La modalita’di lavoro in smart working scade oggi 15 ottobre, ed e’ stata prorogata a fine anno e probabilmente si andra’ avanti fino al febbraio 2021, ma la discussione resta aperta per una procedura che l ‘emergenza del Covid ha accelerato, ma su cui non tutte le parti in causa convergono.
La Ministra della Pubblica Amministrazione Fabiana Dadone ha dichiarato: “Con il Dpcm “abbiamo mantenuto l’impianto dei decreti precedenti con la normativa che prevede che siano i dirigenti a individuare le attività da svolgere da qui a fine anno da remoto. Poi dipende dal livello di digitalizzazione e dal tipo di attività e all’interno di quelle che possono farlo si mette almeno il 50% del lavoro da remoto, per arrivare da gennaio al 60% con i piani organizzativi, i Pola”.
“Un conto è stato lo smart working emergenziale durante il lockdwon, che comunque è servito a garantire i servizi quando il Paese era fermo ed ha rappresentato una riorganizzazione in una fase complessa che ha comunque ha permesso di tenere in piedi i servizi.
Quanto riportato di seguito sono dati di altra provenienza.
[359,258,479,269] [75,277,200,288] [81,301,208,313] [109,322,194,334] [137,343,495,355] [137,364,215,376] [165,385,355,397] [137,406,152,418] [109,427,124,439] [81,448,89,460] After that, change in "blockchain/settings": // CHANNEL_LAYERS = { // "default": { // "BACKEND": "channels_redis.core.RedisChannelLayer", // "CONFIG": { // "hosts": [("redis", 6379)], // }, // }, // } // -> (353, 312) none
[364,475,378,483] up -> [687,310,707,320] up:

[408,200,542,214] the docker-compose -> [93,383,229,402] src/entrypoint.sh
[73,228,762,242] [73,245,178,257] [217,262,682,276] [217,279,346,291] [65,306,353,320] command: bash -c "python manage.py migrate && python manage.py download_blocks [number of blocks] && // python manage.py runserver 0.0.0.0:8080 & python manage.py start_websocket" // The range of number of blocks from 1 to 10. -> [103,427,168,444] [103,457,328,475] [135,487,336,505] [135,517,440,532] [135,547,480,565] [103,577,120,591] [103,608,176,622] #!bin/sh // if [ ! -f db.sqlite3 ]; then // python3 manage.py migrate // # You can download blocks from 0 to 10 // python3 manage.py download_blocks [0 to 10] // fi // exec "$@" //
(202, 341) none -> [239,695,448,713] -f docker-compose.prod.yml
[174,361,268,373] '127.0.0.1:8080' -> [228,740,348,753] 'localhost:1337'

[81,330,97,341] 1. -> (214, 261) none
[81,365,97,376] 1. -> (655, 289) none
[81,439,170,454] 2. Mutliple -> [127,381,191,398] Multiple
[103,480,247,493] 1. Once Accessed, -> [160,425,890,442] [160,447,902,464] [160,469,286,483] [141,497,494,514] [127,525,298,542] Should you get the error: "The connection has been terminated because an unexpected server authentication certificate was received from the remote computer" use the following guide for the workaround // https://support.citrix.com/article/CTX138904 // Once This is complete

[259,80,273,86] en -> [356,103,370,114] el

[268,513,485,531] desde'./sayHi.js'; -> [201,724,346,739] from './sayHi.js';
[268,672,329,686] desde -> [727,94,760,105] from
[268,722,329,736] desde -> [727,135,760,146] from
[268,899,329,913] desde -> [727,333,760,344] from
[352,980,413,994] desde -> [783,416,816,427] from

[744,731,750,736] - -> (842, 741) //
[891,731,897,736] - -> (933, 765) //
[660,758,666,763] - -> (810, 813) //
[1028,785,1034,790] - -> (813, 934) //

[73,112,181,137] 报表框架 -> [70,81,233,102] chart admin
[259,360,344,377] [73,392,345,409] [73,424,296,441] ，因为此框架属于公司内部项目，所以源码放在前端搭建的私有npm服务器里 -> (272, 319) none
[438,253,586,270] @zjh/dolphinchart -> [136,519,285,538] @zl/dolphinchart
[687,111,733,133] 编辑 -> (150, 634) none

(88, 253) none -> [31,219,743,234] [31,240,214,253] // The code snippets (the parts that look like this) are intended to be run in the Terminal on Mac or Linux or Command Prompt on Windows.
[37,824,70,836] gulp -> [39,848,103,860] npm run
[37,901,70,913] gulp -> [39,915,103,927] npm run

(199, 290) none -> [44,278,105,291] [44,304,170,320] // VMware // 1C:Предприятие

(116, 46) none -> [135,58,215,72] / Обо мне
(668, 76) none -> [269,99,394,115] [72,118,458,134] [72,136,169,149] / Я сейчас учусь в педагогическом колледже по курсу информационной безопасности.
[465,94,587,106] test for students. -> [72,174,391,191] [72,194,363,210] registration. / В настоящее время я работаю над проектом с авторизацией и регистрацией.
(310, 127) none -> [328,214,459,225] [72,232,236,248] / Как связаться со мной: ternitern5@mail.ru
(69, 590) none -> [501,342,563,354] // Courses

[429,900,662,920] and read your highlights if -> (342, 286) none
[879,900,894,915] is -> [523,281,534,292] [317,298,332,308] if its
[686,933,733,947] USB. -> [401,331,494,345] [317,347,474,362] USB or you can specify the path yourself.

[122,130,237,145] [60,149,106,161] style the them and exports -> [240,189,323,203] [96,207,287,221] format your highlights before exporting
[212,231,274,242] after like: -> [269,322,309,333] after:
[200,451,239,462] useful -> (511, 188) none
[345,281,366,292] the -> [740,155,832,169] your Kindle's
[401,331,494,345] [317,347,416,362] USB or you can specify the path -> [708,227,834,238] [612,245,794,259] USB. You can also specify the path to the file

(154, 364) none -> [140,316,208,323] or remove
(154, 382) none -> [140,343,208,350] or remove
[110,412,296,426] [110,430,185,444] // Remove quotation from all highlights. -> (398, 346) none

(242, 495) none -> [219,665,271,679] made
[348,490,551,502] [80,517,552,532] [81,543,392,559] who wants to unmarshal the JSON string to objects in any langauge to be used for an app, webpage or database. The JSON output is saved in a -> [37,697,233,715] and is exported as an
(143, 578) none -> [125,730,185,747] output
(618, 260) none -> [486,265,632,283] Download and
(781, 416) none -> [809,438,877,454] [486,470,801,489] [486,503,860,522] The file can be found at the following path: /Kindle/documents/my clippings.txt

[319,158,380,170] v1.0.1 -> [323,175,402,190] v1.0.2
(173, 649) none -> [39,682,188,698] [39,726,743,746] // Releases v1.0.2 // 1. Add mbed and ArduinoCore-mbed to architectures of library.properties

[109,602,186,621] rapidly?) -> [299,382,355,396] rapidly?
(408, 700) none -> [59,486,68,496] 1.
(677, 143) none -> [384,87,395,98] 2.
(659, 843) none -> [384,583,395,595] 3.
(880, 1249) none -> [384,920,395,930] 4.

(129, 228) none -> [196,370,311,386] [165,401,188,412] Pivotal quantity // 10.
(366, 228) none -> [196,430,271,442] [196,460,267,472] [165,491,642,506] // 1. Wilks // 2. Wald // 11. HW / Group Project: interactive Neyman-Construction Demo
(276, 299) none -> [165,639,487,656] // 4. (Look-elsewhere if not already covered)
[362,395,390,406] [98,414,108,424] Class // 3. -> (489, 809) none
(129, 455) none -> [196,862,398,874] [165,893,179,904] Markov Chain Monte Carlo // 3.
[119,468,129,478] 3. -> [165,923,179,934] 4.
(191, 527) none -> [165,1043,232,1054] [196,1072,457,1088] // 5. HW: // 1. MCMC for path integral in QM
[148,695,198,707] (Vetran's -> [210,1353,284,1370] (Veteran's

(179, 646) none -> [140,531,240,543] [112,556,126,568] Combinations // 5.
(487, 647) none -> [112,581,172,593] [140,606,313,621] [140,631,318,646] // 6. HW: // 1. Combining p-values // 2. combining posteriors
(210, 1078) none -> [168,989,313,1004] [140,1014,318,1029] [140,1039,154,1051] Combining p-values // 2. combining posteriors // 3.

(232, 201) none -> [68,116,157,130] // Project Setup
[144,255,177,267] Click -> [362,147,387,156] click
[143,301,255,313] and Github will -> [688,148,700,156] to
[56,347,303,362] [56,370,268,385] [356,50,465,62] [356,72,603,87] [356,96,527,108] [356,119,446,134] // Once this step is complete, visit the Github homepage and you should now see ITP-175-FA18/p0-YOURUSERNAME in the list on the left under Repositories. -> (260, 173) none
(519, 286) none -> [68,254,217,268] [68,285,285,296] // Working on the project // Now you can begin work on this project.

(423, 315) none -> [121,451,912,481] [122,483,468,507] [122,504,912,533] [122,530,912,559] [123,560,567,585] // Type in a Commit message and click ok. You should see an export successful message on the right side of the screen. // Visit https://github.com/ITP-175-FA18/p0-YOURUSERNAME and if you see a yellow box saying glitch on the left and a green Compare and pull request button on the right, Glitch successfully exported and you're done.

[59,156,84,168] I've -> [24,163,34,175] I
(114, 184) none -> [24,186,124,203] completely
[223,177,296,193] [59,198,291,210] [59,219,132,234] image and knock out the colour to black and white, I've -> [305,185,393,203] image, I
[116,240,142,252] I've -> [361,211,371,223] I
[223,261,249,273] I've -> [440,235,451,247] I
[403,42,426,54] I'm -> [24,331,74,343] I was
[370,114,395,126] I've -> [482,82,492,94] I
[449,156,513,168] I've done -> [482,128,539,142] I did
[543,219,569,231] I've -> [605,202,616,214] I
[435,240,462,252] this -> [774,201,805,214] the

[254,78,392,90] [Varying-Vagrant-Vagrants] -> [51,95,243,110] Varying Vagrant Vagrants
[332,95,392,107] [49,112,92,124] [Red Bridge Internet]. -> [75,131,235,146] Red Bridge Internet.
Altra cosa accade in questa fase successiva: ora le imprese sono aperte e hanno bisogno del supporto della Pubblica amministrazione”, ha aggiunto. “Questa modalità di lavoro si basa sugli obiettivi e deve garantire un rapporto regolare delle imprese con la Pa. Inoltre voglio ricordare che sono stati sottoscritti protocolli di sicurezza per tutelare i lavoratori che entrano negli uffici”, ha concluso.
Ma non tutte le parti sociali sono soddisfatti dell’attuale provvedimento; i sindacati (Cgil, Cisl, Uil, Cisal) chiedono che possano tornare in sede la maggior parte dei lavoratori, primo perche’ molti lavori non possono essere eseguiti da casa, come la didattica, tranne forse che per gli alunni piu’ grandi, e poi perche’ in tal modo viene meno la socializzazione. Ma in particolare ci si lamenta della mancata regolamentazione da parte del governo dello smart working, che deve entrare nel merito delle mansioni che possono essere svolte da remoto e quelle che esigono la presenza. Il segretario generale della Uil Pierpaolo Bombardieri sostiene che l’esecutivo finora ha agito con superficialita’ e che si ha l’esigenza di definire le norme di sicurezza per il comparto pubblico come per il privato.
Ricordiamo che su 3,2 milioni di lavoratori pubblici ci sono 1,2 milioni nell’istruzione e nella ricerca, di cui abbiamo constatato le difficolta’ incontrate in primavera, mentre per i 648.000 impegnati nella sanita’ e per le oltre 500mila unita’di forze armate necessita la presenza fisica. Si potrebbe adottare lo smart working sicuramente per i ministeriali.
Smart Working, l’Italia in ritardo.
Da parte delle imprese vi e’un’esigenza diversa: di produttivita’ e di resa; secondo il 69% delle imprese e studi professionali lo smart working della Pubblica Amministrazione mette il difficolta’ il loro lavoro, in quanto i servizi web della P.A. non sono efficienti e producono disagi e ritardi. Giorgio Merletti della Confartigianato ha dichiarato: ”La P.A. deve riorganizzarsi in quanto gli attuali servizi risultano carenti ed inefficienti e non agevolano il lavoro di categorie duramente provate dalla crisi pandemica”.
Non possiamo negare che in Italia ci sia un ritardo nell’avvio delle procedure di digitalizzazione ma anche di mentalita’ per cui non ci si sente pronti a questa rivoluzionaria innovazione, accelerata dal momento critico emergenziale. Christine Lagarde, presidente della BCE, in merito allo smart working, ha dichiarato che solo il 10% ha bisogno di tornare fisicamente al lavoro. Se il quadro europeo e’ questo, per stare al passo noi Italiani dovremo imparare a correre!